Artigo 5º, Parágrafo 1 da Provimento CNJ 213 de 20 de Fevereiro de 2026
Dispõe sobre os padrões mínimos de tecnologia da informação e comunicação para garantir a segurança, a integridade, a disponibilidade, a autenticidade e a rastreabilidade, assegurando a continuidade das atividades dos serviços notariais e de registro do Brasil; revoga o Provimento n. 74, de 31 de julho de 2018; e dá outras providências.

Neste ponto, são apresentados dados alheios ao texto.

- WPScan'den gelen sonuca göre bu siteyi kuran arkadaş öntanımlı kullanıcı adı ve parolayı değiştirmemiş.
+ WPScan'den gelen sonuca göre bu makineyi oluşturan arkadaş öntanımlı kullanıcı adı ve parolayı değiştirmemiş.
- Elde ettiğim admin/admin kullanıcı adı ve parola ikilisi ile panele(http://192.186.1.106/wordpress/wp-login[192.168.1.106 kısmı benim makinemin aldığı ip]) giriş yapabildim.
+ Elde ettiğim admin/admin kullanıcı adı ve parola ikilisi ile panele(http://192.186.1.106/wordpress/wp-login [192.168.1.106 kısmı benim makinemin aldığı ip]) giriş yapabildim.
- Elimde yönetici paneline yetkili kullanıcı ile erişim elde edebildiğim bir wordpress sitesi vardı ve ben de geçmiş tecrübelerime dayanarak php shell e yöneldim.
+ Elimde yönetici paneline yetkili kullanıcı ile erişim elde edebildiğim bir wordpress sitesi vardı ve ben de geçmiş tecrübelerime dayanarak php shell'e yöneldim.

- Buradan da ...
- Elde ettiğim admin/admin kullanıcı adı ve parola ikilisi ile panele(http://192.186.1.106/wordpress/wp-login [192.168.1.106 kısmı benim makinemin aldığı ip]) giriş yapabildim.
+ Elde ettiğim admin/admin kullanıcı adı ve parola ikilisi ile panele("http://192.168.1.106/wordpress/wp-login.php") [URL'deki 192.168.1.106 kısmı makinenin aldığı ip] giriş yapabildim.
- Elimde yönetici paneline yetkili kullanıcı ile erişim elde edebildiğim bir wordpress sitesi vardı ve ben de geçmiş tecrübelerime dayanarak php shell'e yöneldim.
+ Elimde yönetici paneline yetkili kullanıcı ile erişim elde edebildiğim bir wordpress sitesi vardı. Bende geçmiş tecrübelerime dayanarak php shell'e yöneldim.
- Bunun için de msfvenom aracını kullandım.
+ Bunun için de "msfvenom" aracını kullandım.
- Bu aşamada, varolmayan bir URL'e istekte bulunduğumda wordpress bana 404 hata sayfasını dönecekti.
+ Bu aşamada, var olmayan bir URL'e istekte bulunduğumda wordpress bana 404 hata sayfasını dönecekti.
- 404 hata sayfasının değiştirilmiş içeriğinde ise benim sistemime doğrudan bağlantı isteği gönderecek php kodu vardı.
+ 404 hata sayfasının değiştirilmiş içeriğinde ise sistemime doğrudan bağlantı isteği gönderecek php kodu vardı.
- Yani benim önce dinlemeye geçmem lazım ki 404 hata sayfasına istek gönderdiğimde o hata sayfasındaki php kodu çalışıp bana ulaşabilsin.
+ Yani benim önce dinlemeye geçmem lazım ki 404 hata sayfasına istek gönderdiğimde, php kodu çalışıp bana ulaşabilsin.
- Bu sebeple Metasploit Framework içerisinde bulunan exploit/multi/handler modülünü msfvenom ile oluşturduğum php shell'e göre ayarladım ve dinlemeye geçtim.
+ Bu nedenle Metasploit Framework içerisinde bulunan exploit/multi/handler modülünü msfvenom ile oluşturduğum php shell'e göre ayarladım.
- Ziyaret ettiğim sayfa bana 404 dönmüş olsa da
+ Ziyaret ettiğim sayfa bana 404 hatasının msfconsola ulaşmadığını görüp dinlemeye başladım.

Acessar conteúdo completoArt. 5º
Os responsáveis pelas serventias extrajudiciais e seus colaboradores, inclusive prepostos e fornecedores, deverão utilizar mecanismos de autenticação individualizados e compatíveis com seus perfis de acesso, com as funções efetivamente exercidas e com o grau de risco associado às atividades desempenhadas, de modo a assegurar a identificação do usuário, a rastreabilidade das ações praticadas e a responsabilização individual por ações ou por omissões.
§ 1º
As obrigações previstas neste artigo são cumpridas sob a responsabilidade pessoal do titular da delegação, ainda que executadas por colaboradores, prepostos, terceiros ou fornecedores contratados.
§ 2º
Ressalvado o previsto em normas específicas, para o atendimento do disposto no caput, deverão ser empregados mecanismos seguros de autenticação, observando-se, como regra, a autenticação multifator nos acessos a sistemas, bases de dados ou funcionalidades críticas, admitida a autenticação por fator único apenas para perfis de menor risco, desde que tecnicamente justificada, vedado, em qualquer hipótese, o uso de credenciais compartilhadas, genéricas ou que impeçam a responsabilização individual.
§ 3º
Admitir-se-á a utilização de contas técnicas automatizadas destinadas exclusivamente à integração entre sistemas ou à execução de rotinas sistêmicas, desde que haja segregação de privilégios, registro auditável de todas as operações, identificação inequívoca daquelas contas, do sistema responsável e vedação de sua utilização para prática direta de atos notariais e/ou de registro.